Washington also stands for order, and an established means of doing business. Yes, there has been gross incompetence there over the course of this century, and probably back to the dawn of time. It is often a town filled with ugly backbiting, and the machinery devoted to tearing down its members—the vast majority of whom do earnestly think they’re doing some good, even if they are at times naïve, ignorant, or making sure that they (or their people) are getting a slice of the pie. Whatever advantages or outside help it might have enjoyed, this government managed to oversee a nation’s astonishing rise, and while the U.S. clearly has problems today, good luck finding places that are doing much better. DC is a world of paradoxes, as the government constrains our freedoms in the name of defending freedom. Yet the people want to blow it all up have no idea what forces they might unleash. Revolution is the dream of a leisure class, of people with enough free time and money that they can philosophize new solutions (or simply sit back and be armchair revolutionaries). Effective politicking in a nation filled with people who disagree with you takes a different set of skills.
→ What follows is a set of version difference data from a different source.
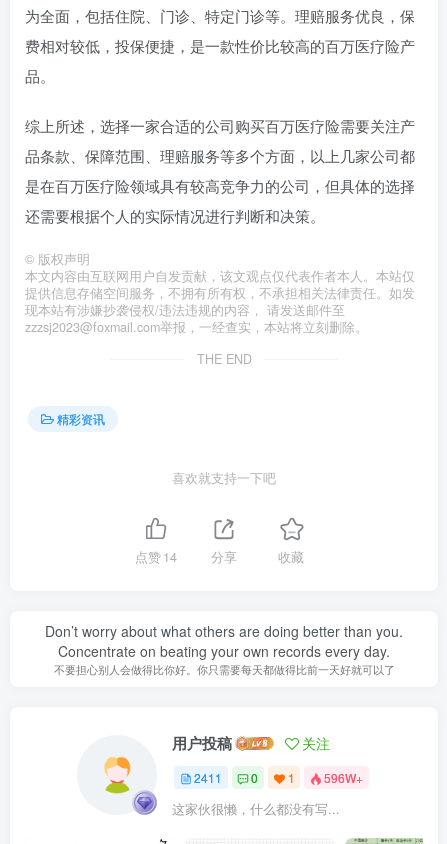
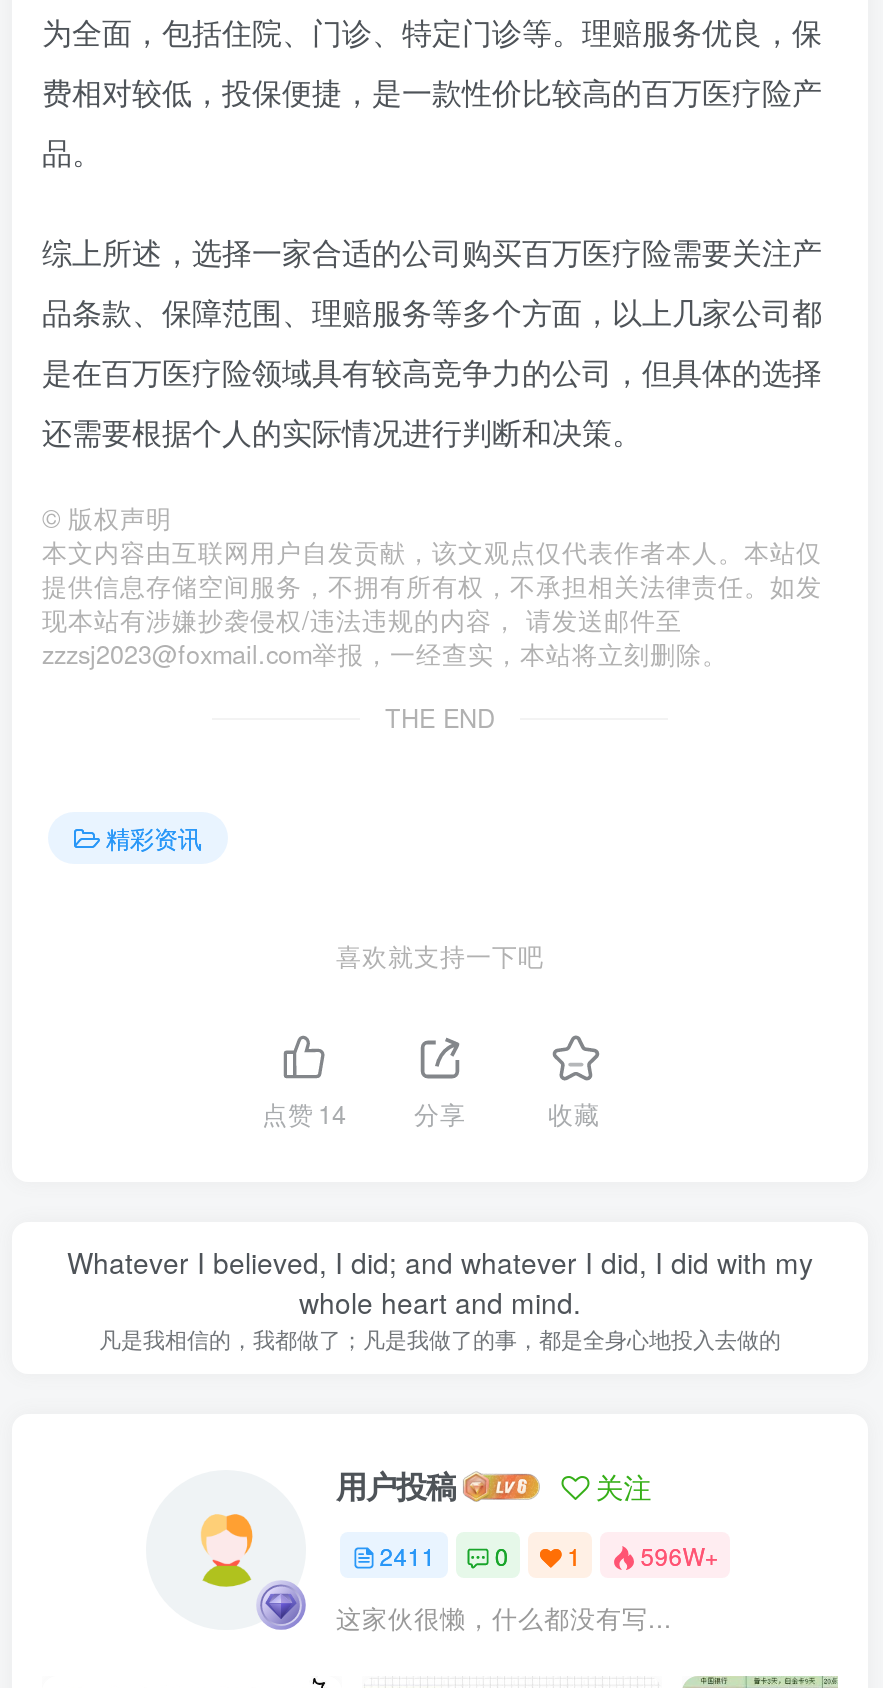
- Don’t worry about what others are doing better than you.
- Concentrate on beating your own records every day.
- 不要担心别人会做得比你好。你只需要每天都做得比前一天好就可以了
+ Whatever I believed, I did; and whatever I did, I did with my
+ whole heart and mind.
+ 凡是我相信的，我都做了；凡是我做了的事，都是全身心地投入去做的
I watched much of both of the Republican and Democratic conventions over the past two weeks. (Note to the wise: watch conventions on C-SPAN. No spin, no pundits, no commercials; just the speeches, and plenty of awkward dancing during the gaps.) The most memorable moment for me wasn’t Trump’s stark portrait of America, nor the Obamas’ speeches (masterworks of rhetoric, whatever one may think of their politics), nor the sincere relatives of the fallen that both parties trotted out. It was four-star Marine Corps Gen. John Allen, who unleashed a full-throated roar of American exceptionalism with a diverse cast of veterans behind him on the last day of the Democratic Convention. It was a stunning picture of how the parties have realigned themselves—though I’m well-aware that some of the flag-waving was to cover up the boisterous Bernie-or-Bust crowd. Most of the Democrats, however, ate it up, chanting “U.S.A!” as if the clock were winding down on the Soviets in Lake Placid. I normally prefer that idolatry confine itself to sporting events or at least to genuine human triumphs, and I’m a frequent skeptic of American military adventures abroad, whether conceived by Republicans in Iraq or Hillary Clinton and friends in Libya. And yet I found myself pounding the arm of the couch in rhythm.
We all know the U.S. has flaws and ugly histories, some of them glaring. But there’s more to it: it has the capacity to bring about reasonably orderly, careful change when it must, and that is no small victory. Octavio Paz: “Every time they’ve confronted a great crisis, the United States has examined its conscience. The whole world whacks at it, even at its head…then they change.” To make it all work, even a localist will admit that there must be an apparatus at the top to keep things more or less in line. That thing is Washington, warts and all, and for all my criticism, it has a human side that the endless spin machine in the media loses in all its yelling. A republic needs some people to hold the levers of power, and by their nature, they’ll get slapped with the “elite” tag. That machinery deserves some respect, and no matter who gets elected in November, it will continue its inertia-driven muddle through. Who knows; this depressing election cycle may even encourage a few of the D.C. denizens to get out a bit and see why they’re not so popular elsewhere. If so, I’ll welcome them. We’re all stuck with each other, so we might as well see what we can do.